Back
Many recent studies of LLM performance have focused on the ability of LLMs to achieve outcomes comparable to humans on academic and professional exams. However, it is not clear whether such studies shed light on the extent to which models show reasoning ability, and there is controversy about the significance and implications of such results. We seek to look more deeply into the question of how and whether the performance of LLMs on exams designed for humans reflects true aptitude inherent in LLMs. We do so by making use of the tools of psychometrics which are designed to perform meaningful measurement in test taking. In the first part of the talk we will demonstrate how we do this using a unique dataset that captures the detailed performance of over 5M students across 8 college-entrance exams given over a span of two years in Brazil. In the second part of the talk we will discuss some open questions and problems we are considering in the area of LLM auditing.

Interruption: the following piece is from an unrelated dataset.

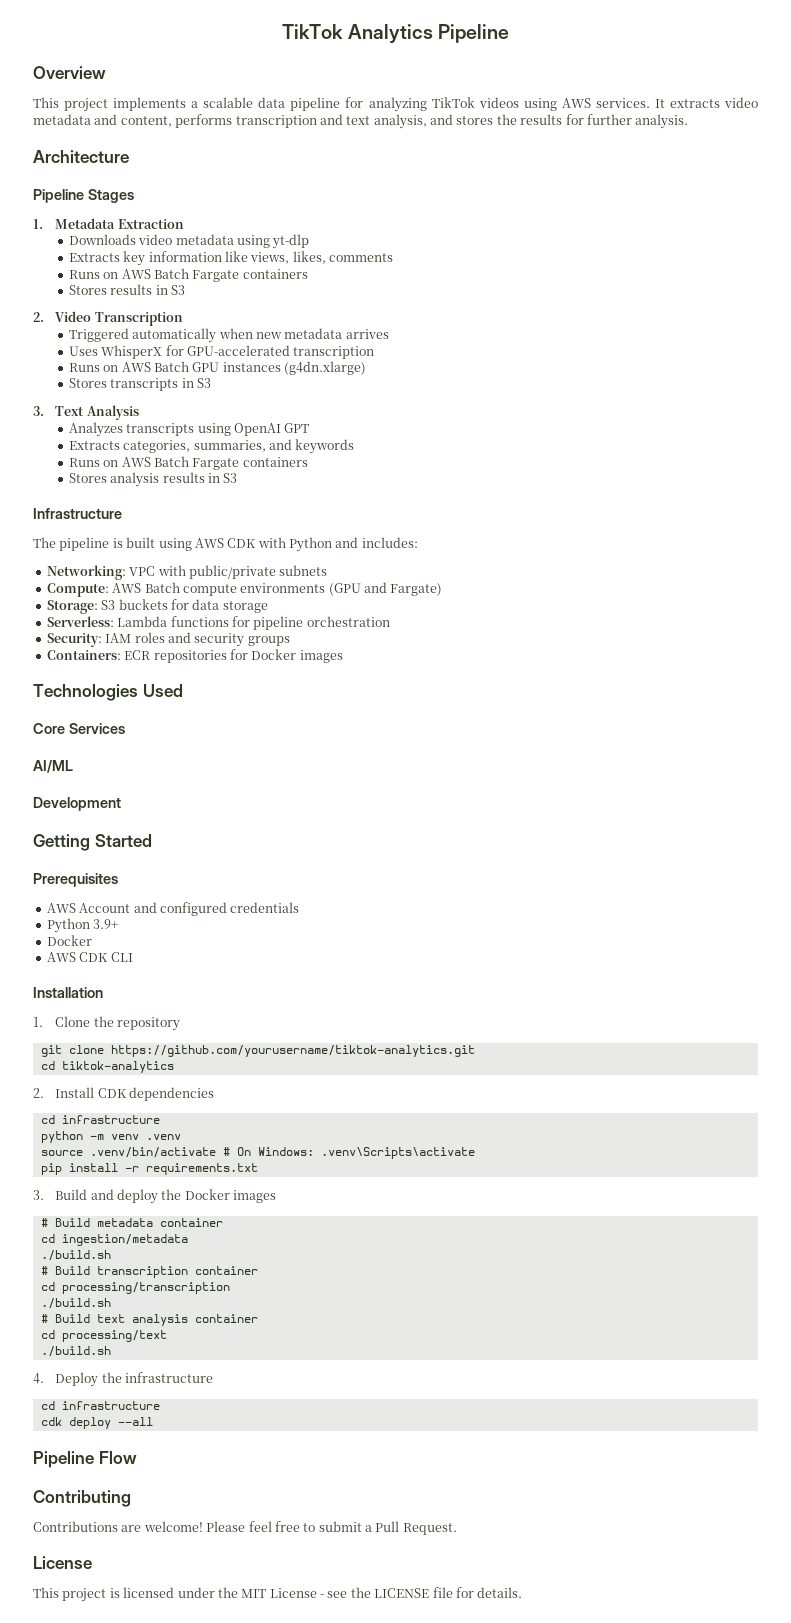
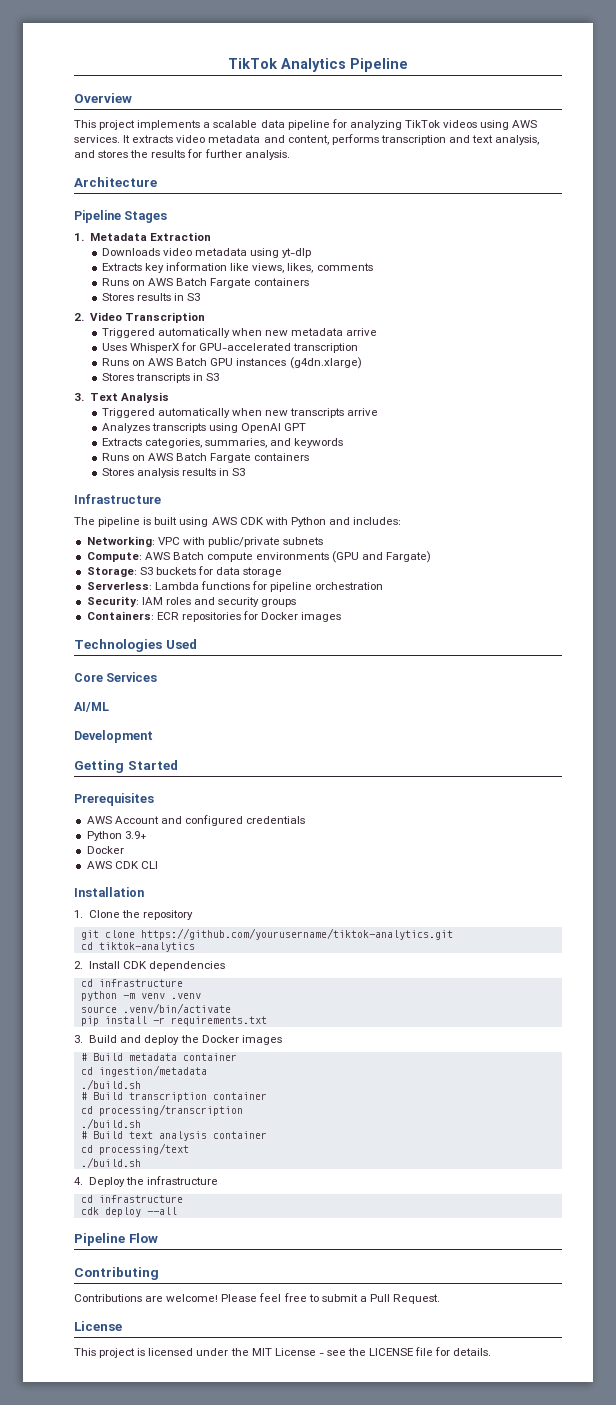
- Triggered automatically when new metadata arrives
+ Triggered automatically when new metadata arrive
+ Triggered automatically when new transcripts arrive
- source .venv/bin/activate # On Windows: .venv\Scripts\activate
+ source .venv/bin/activate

Evimaria Terzi (Boston University)
Professor of Computer Science
Evimaria Terzi is a professor at the Department of Computer Science at Boston University (BU). She is also a founding faculty member of the Faculty of Computing and Data Sciences at BU. Before joining BU in 2009, she was a Research Staff Member at IBM Almaden Research Center. She got her PhD from the University of Helsinki in 2007 working under the supervision of Heikki Mannila. Evimaria works in the general area of algorithmic data mining with emphasis on social networks, team formation, urban informatics and recommender systems. She has published more than 50 papers in premier conferences in data mining and data management (SIGKDD, SIGMOD, VLDB, WSDM, WWW, SDM). She has received multiple NSF awards including the NSF CAREER award (2012), the Microsoft Faculty Fellowship (2010) and numerous gifts from companies such as Google, Yahoo and Nokia. Evimaria has been the primary advisor of 7 graduated PhD students (4 female) and has supervised 2 post-docs. Her advisees are either faculty members or they are working in companies such as Meta, Amazon, Twitter and Apple. Evimaria has also acted as a research advisor of numerous undergraduates. In the past, Evimaria has been a visiting researcher at Microsoft Research, Sapienza University of Rome and Aalto University, MPI-SWS and National Technical University of Athens.